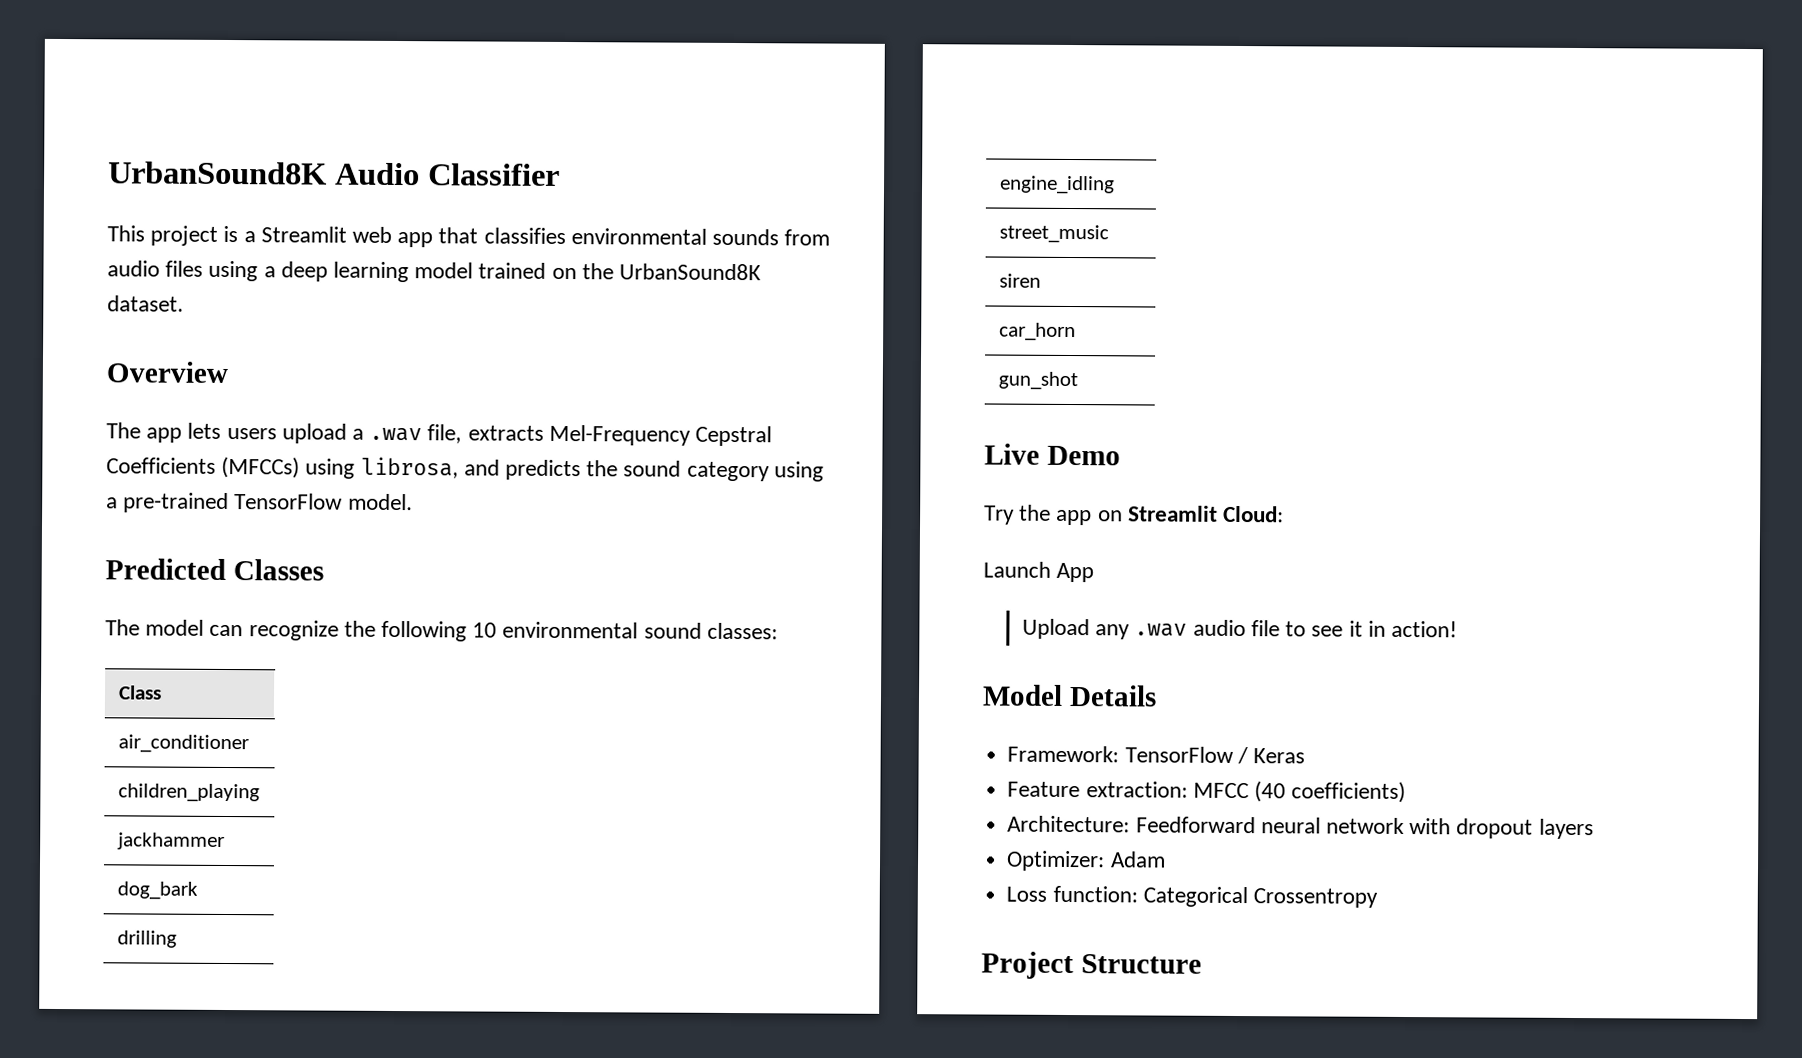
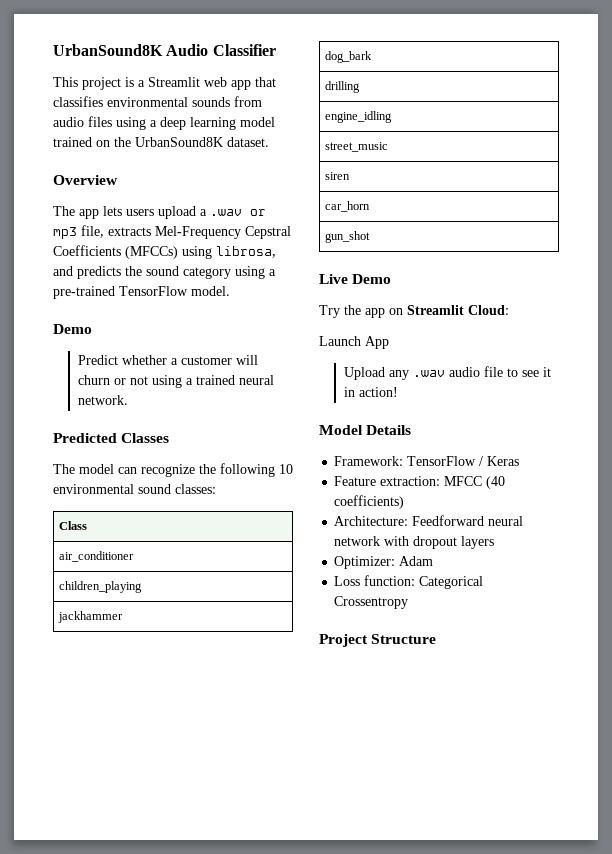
- The app lets users upload a .wav file, extracts Mel-Frequency Cepstral Coefficients (MFCCs) using librosa, and predicts the sound category using a pre-trained TensorFlow model.
+ The app lets users upload a .wav or mp3 file, extracts Mel-Frequency Cepstral Coefficients (MFCCs) using librosa, and predicts the sound category using a pre-trained TensorFlow model.
+ Demo
+ Predict whether a customer will churn or not using a trained neural network.

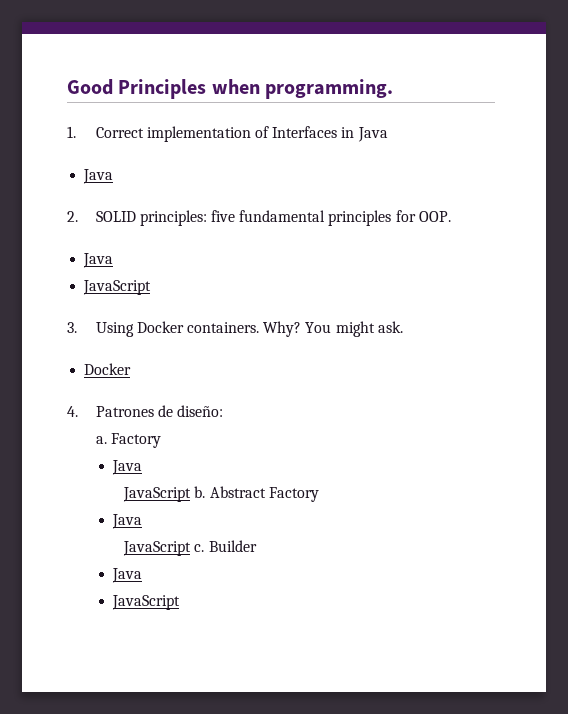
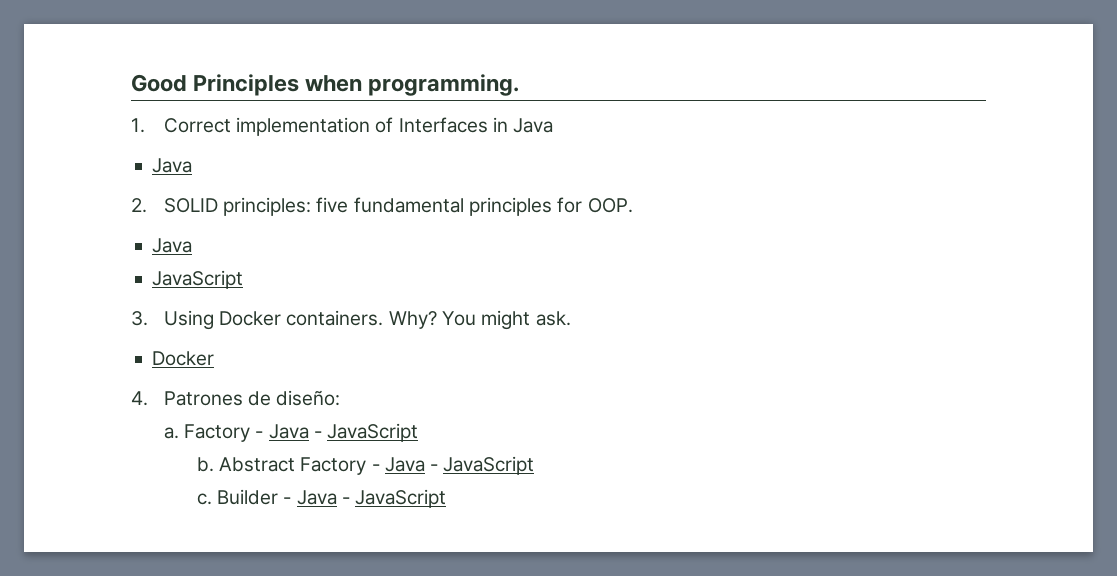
- a. Factory
- Java
- JavaScript b.
+ a. Factory - Java - JavaScript
+ b.
- Abstract Factory
- Java
- JavaScript c.
+ Abstract Factory - Java - JavaScript
+ c.
- Builder
- Java
- JavaScript
+ Builder - Java - JavaScript

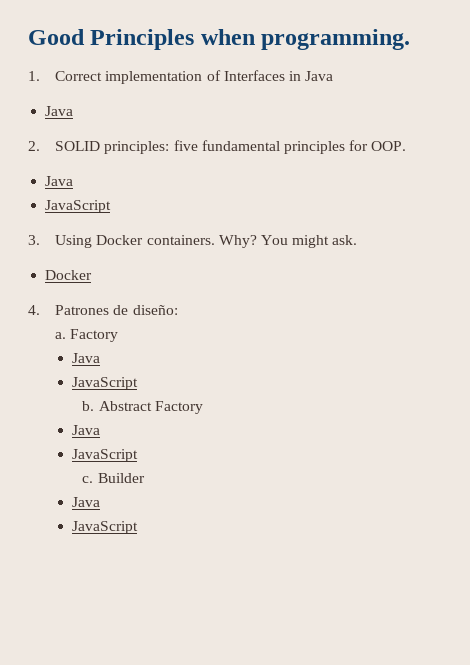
- a. Factory - Java - JavaScript
+ a. Factory
+ Java
+ JavaScript
- Abstract Factory - Java - JavaScript
+ Abstract Factory
+ Java
+ JavaScript
- Builder - Java - JavaScript
+ Builder
+ Java
+ JavaScript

#####

PROBLEM TO SOLVE: Scan the listing above for the word "using" and show each line where it is found.

OUTPUT OF THE TASK:
- The app lets users upload a .wav file, extracts Mel-Frequency Cepstral Coefficients (MFCCs) using librosa, and predicts the sound category using a pre-trained TensorFlow model.
+ The app lets users upload a .wav or mp3 file, extracts Mel-Frequency Cepstral Coefficients (MFCCs) using librosa, and predicts the sound category using a pre-trained TensorFlow model.
+ Predict whether a customer will churn or not using a trained neural network.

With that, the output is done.